Closed GoogleCodeExporter closed 9 years ago
This seems to mostly be a problem when a directory secretly becomes a file
behind the scenes. This happens when we request a permanode description before
it has a chance to roll up its claims. It's a race condition, but a
particularly nasty one because the APIs we're using seem to have no way to
force FUSE to forget what we told it* so that it can move on.
Events that fuse believes *should* change the item would update its internal
cache. e.g. if I raced in an empty permanode "x" such that we reported it as a
directory before any claims came in, it would stay a directory indefinitely,
but if I rename it to y, it would lookup y and happily see it as a file.
The best, and hopefully correct way to handle this situation I found for this
is to explicitly set the camliType to "directory" and only return a child as a
directory if we can verify either it's explicitly considered a directory by the
above or implicitly by having camliPath: attributes within it.
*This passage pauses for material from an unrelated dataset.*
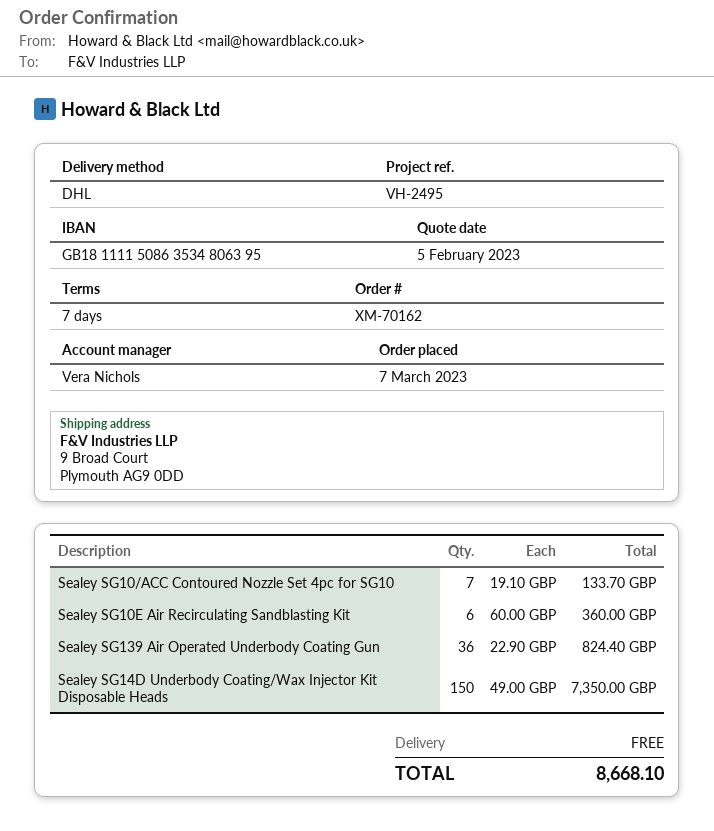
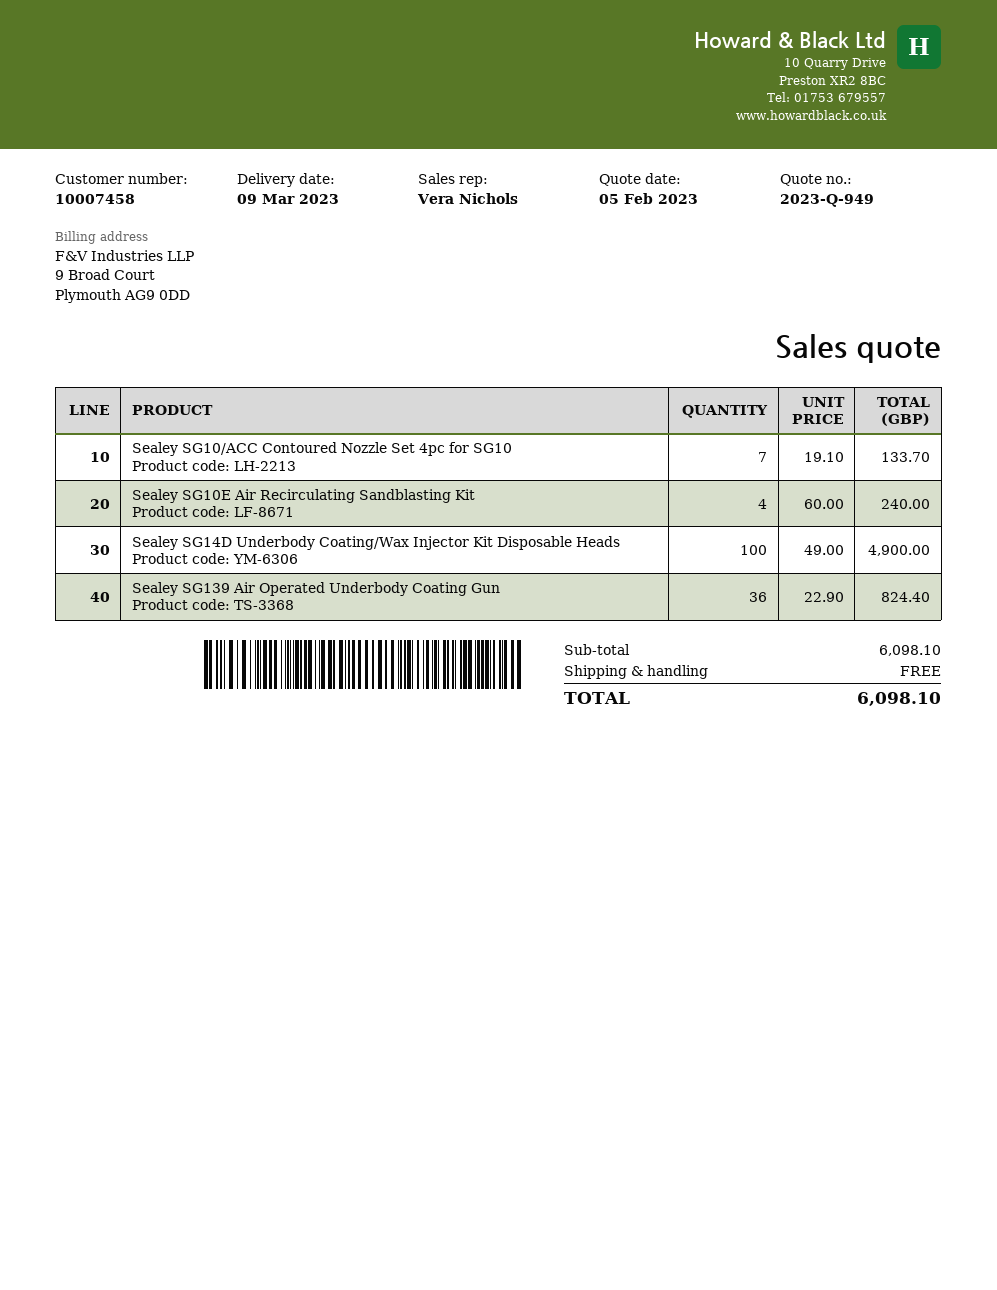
Sealey SG10E Air Recirculating Sandblasting Kit: 6 x 60.00 = 360.00 -> 4 x 60.00 = 240.00
Sealey SG14D Underbody Coating/Wax Injector Kit Disposable Heads: 150 x 49.00 = 7350.00 -> 100 x 49.00 = 4900.00
total: 8668.10 -> 6098.10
My understanding is that there's a lower-level FUSE API which pushes all of
these concerns to the application itself. This may be the right thing to do as
we can more accurately reflect what's happening in camlistored, but I'd guess
this is a fairly large undertaking.
* I invalidated just about everything in fs (aggressively dropped all child
caches, randomized inodes, etc...) and watched it refetch stuff, but fuse
itself never did a Lookup on the item in question.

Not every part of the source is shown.